Ex-Mas Song is hefty in length, and Cummins can’t resist chatty characters and some repetitive prose. But it moves swiftly as Justin, in brisk and unfussy prose, plays Christmas trivia games with other patients, contemplates his childhood in a therapy session or considers the faith of King David, and eventually finds his way to committing to a life worth living. The “song”’s final verse inevitably involves a cemetery, but Cummins upends expectations as the story makes its way toward the traditional transformative ending.

Takeaway: Heartening Christmas epic of finding faith and hope when life doesn’t feel worth living.

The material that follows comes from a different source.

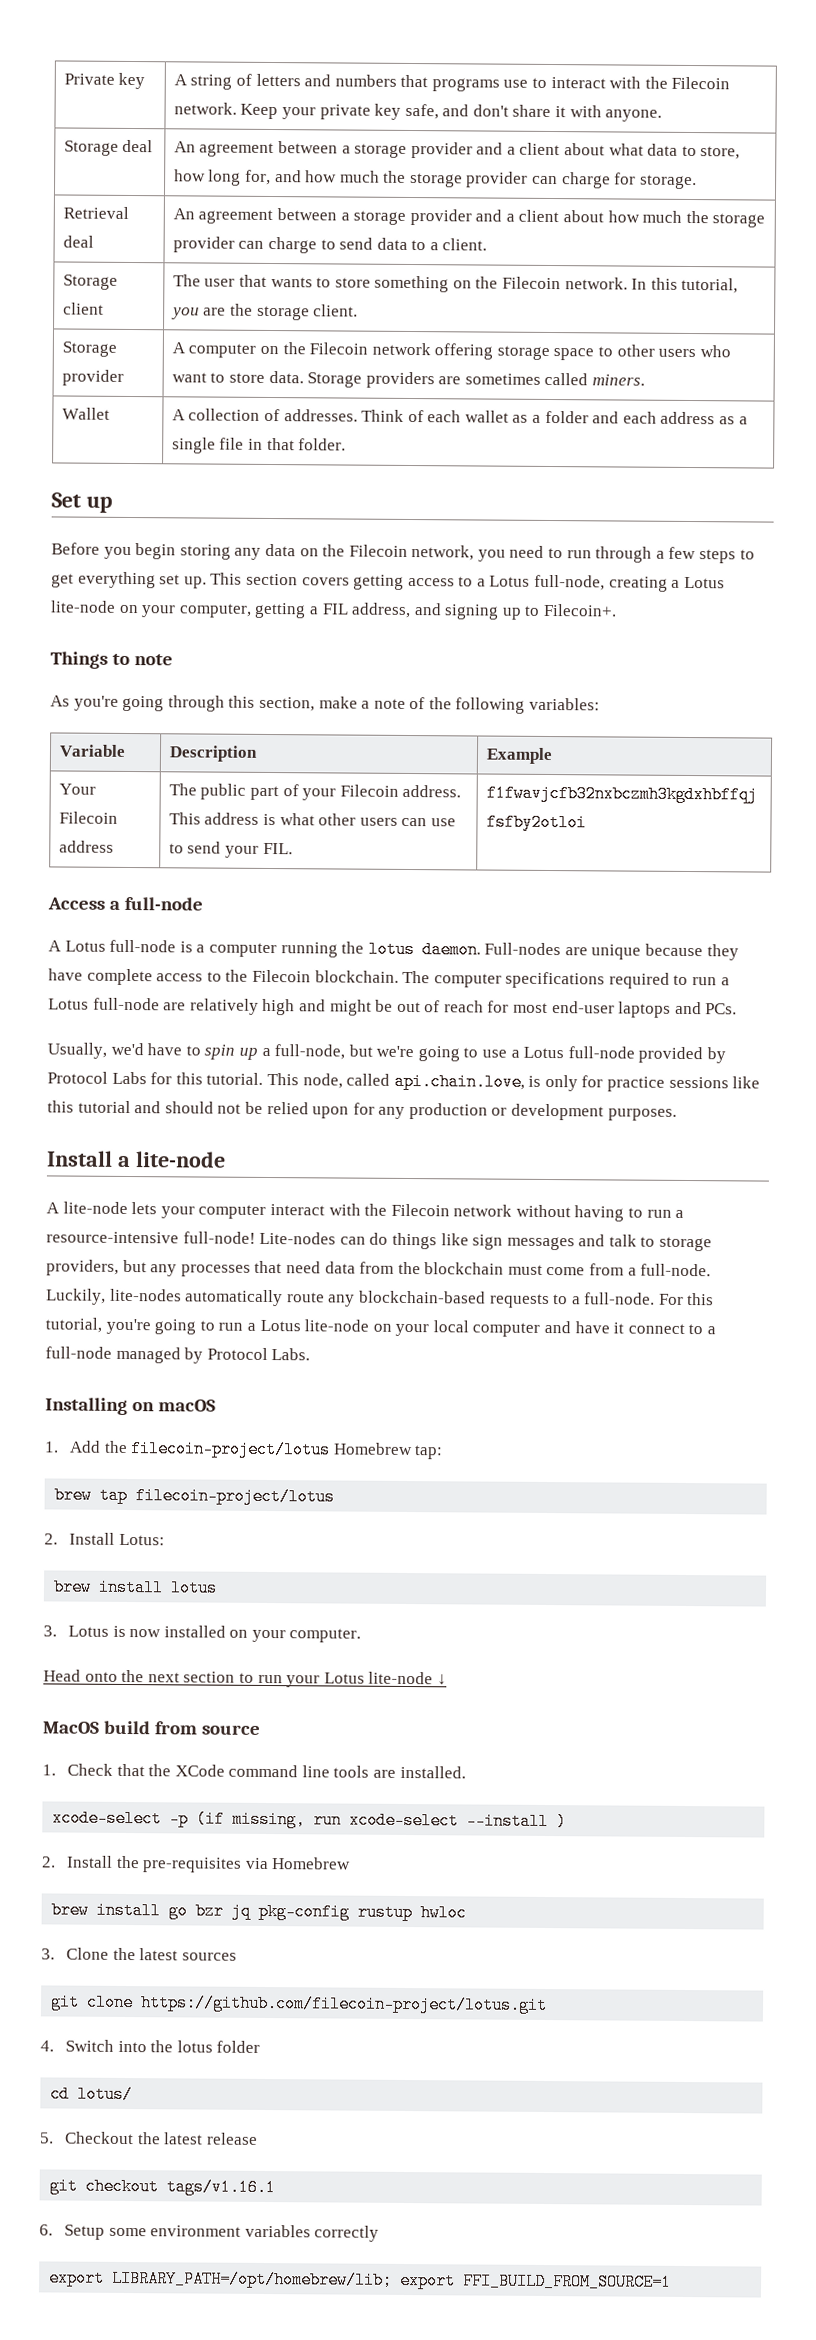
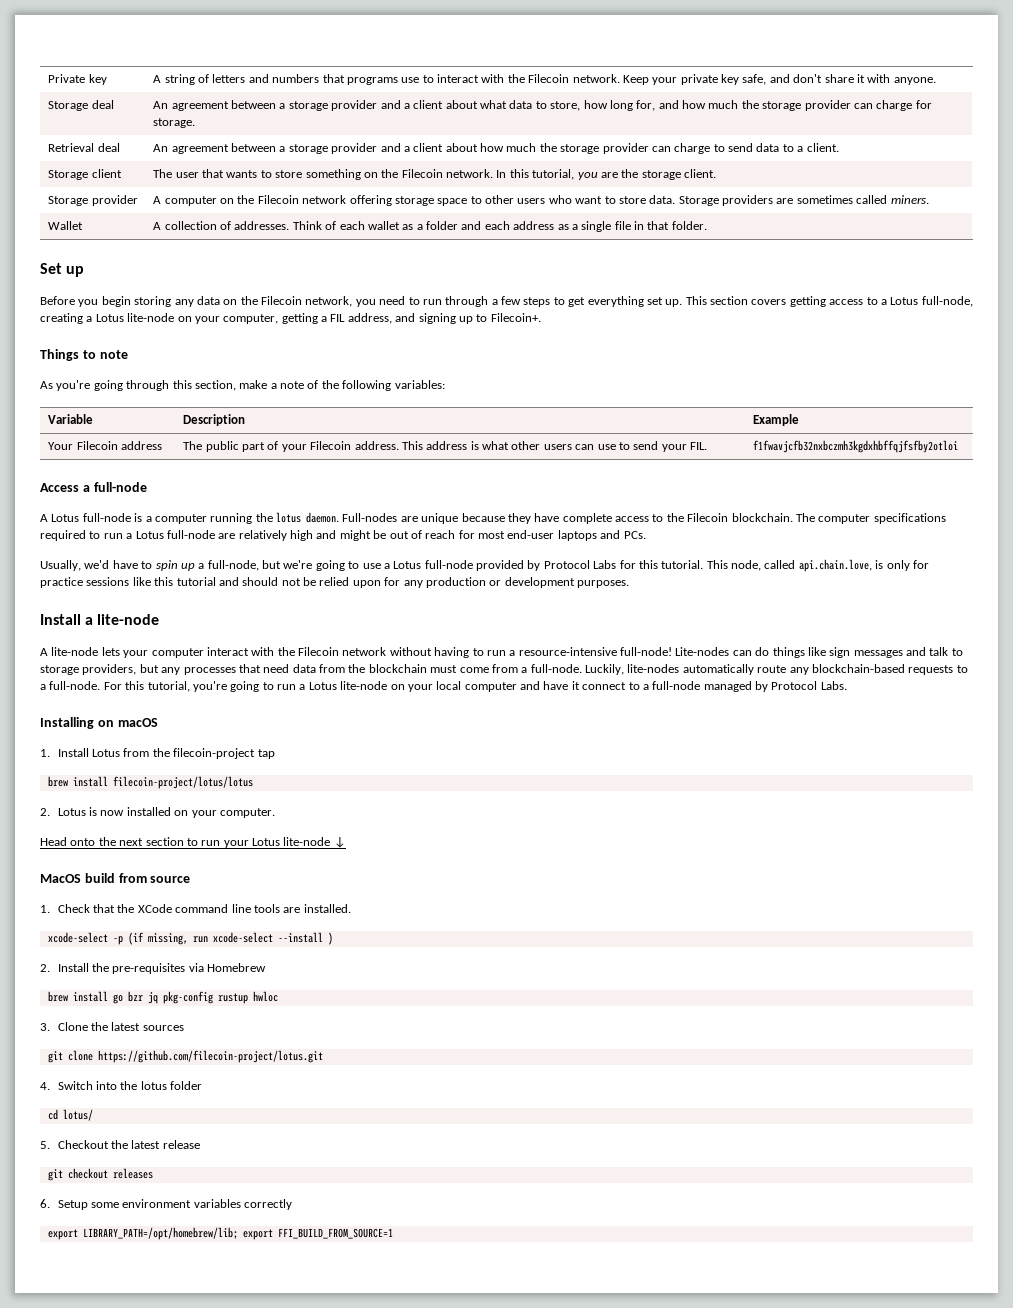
[68,1440,444,1460] [54,1486,336,1506] [44,1532,165,1546] [53,1578,219,1597] [43,1625,57,1637] Add the filecoin-project/lotus Homebrew tap: // brew tap filecoin-project/lotus // 2. Install Lotus: // brew install lotus // 3. -> [57,748,275,759] [47,776,253,789] [40,808,50,816] Install Lotus from the filecoin-project tap // brew install filecoin-project/lotus/lotus // 2.
[166,2178,277,2197] tags/v1.16.1 -> [112,1168,153,1179] releases

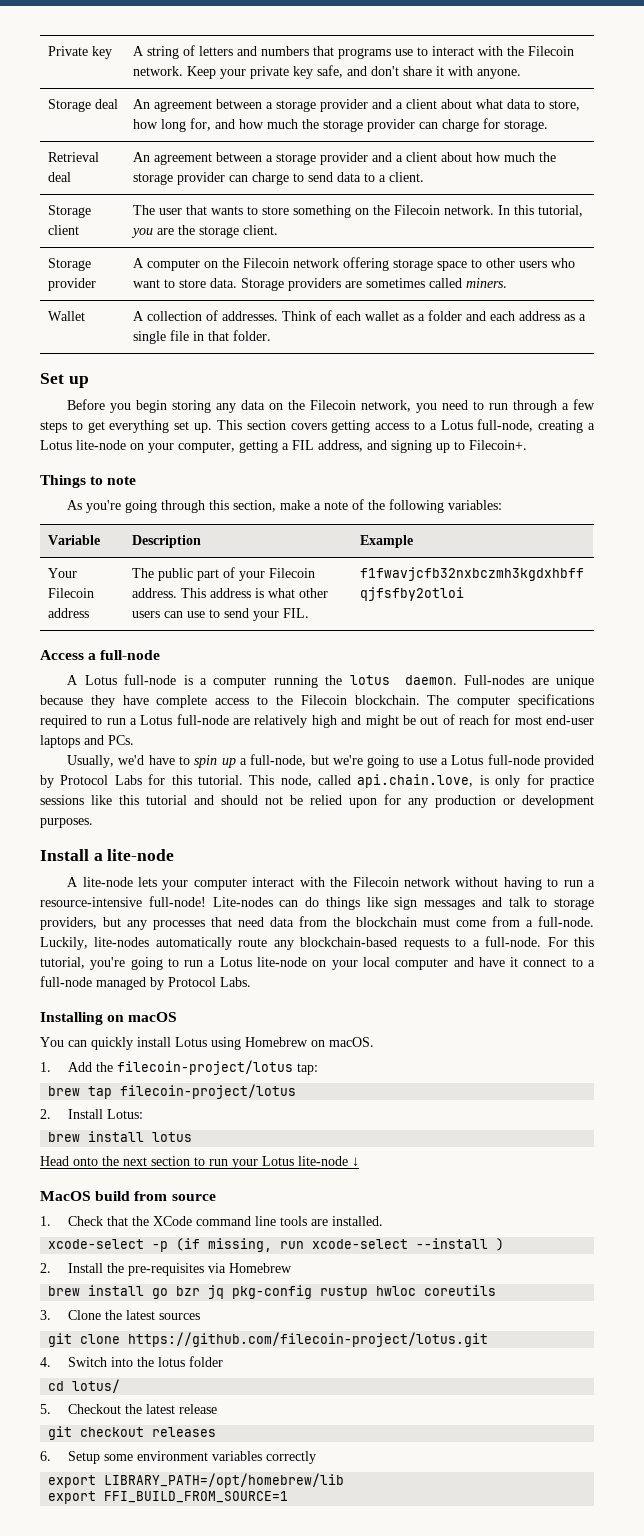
[40,748,275,759] [47,776,253,789] [40,807,275,818] 1. Install Lotus from the filecoin-project tap // brew install filecoin-project/lotus/lotus // 2. Lotus is now installed on your computer. -> [40,1037,374,1050] [40,1060,318,1075] [48,1084,297,1099] [40,1109,143,1119] [48,1131,193,1142] You can quickly install Lotus using Homebrew on macOS. // 1. Add the filecoin-project/lotus tap: // brew tap filecoin-project/lotus // 2. Install Lotus: // brew install lotus
(278, 996) none -> [424,1285,497,1296] coreutils
[82,1227,238,1240] LIBRARY_PATH=/opt/homebrew/lib; -> [104,1473,345,1488] LIBRARY_PATH=/opt/homebrew/lib //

Comparable Titles: Annie Rains’s Through the Snow Globe, Richard Paul Evans’s A Christmas Memory.

Production grades
Cover: B
Design and typography: A-
Illustrations: N/A
Editing: A-
Marketing copy: B-

Click here for more about Ex-Mas Song
Madam Josefina's Social House
Dan Jakel
Jakal’s debut sets a historical melodrama of love, betrayal, and bombings in the Argentina of the first decade of the twentieth century, a time of political unrest, anarchist newspapers, government corruption, and shifting social norms—“Respectable ladies can’t dance Tango in Buenos Aires,” one character tuts. The brothel at the novel’s heart is the unexpected new home of 24-year-old Sofia, a woman of bourgeois background but radical political leanings, brought into the country by her uncle, an Argentine senator, after the murder of Sofia’s parents. Senator Hugo Montserrat realizes that Sofia’s cleverness will be a problem for his plans to secure inheritance of her parents’ ranch, especially as she becomes suspicious about the circumstances of her parents’ deaths, so he sends her off to Madam Josefina, where Sofia quickly becomes a bookkeeper tutored “through the Machiavellian ways of a brothel madam.”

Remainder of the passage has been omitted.